Each line below must be reproduced exactly as it stands. Pictures stay out of the copy.

═══

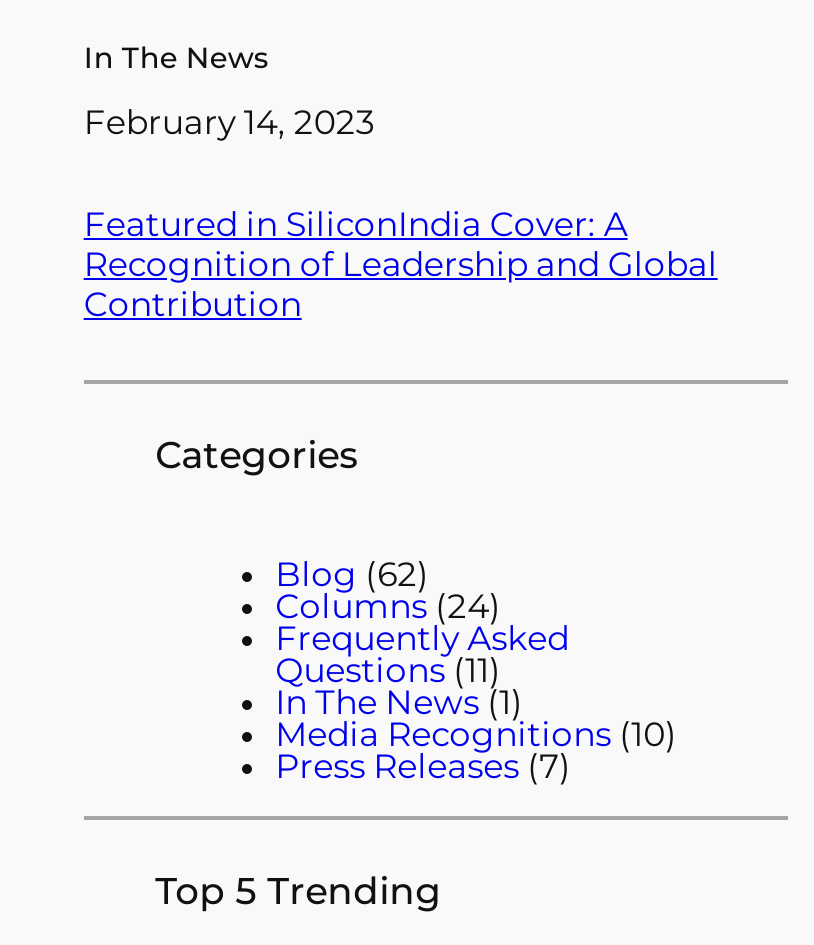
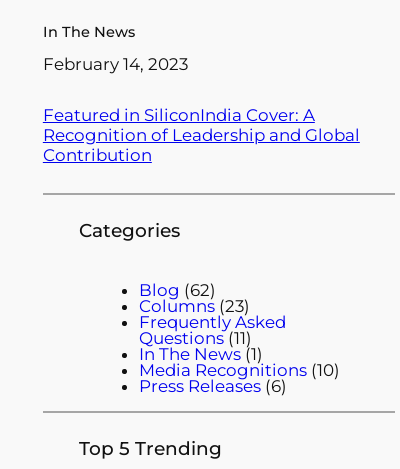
- Columns (24)
+ Columns (23)

- Press Releases (7)
+ Press Releases (6)
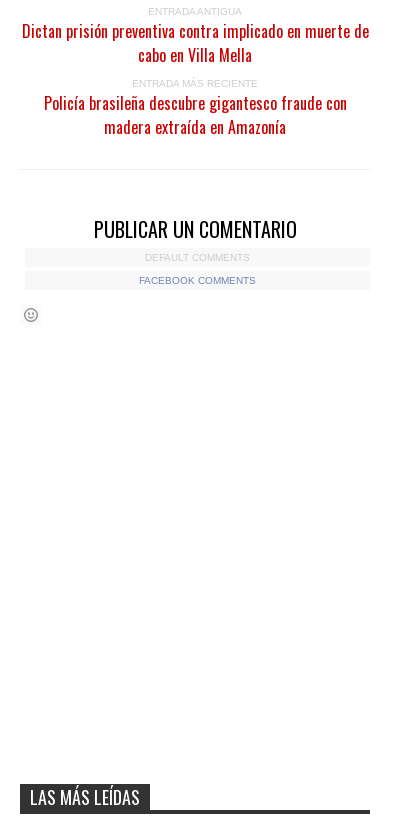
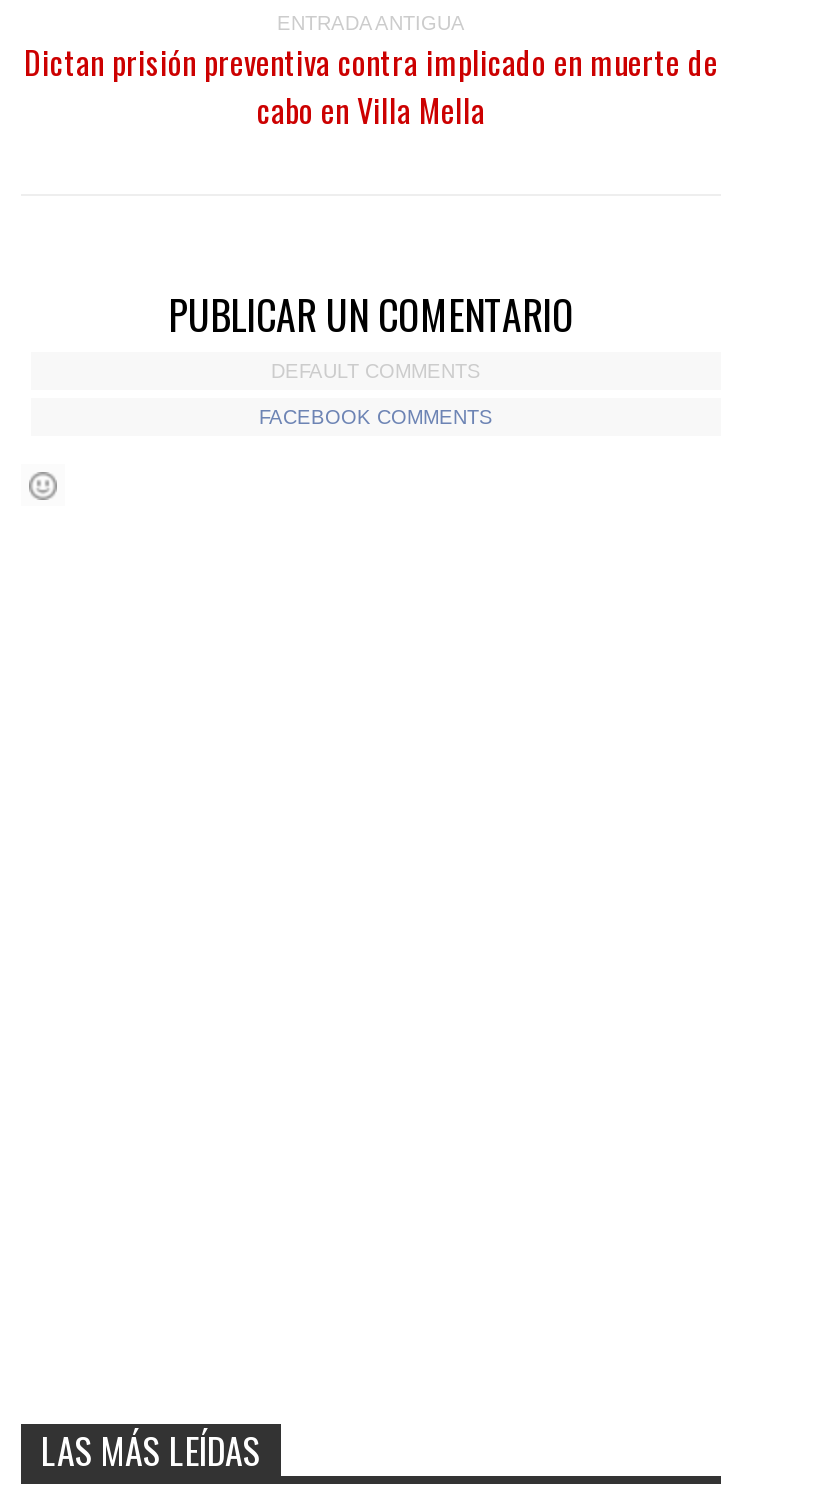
- ENTRADA MÁS RECIENTE
- Policía brasileña descubre gigantesco fraude con
- madera extraída en Amazonía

═══

TASK OUTPUT -
- Columns (24)
+ Columns (23)

- Press Releases (7)
+ Press Releases (6)
- ENTRADA MÁS RECIENTE
- Policía brasileña descubre gigantesco fraude con
- madera extraída en Amazonía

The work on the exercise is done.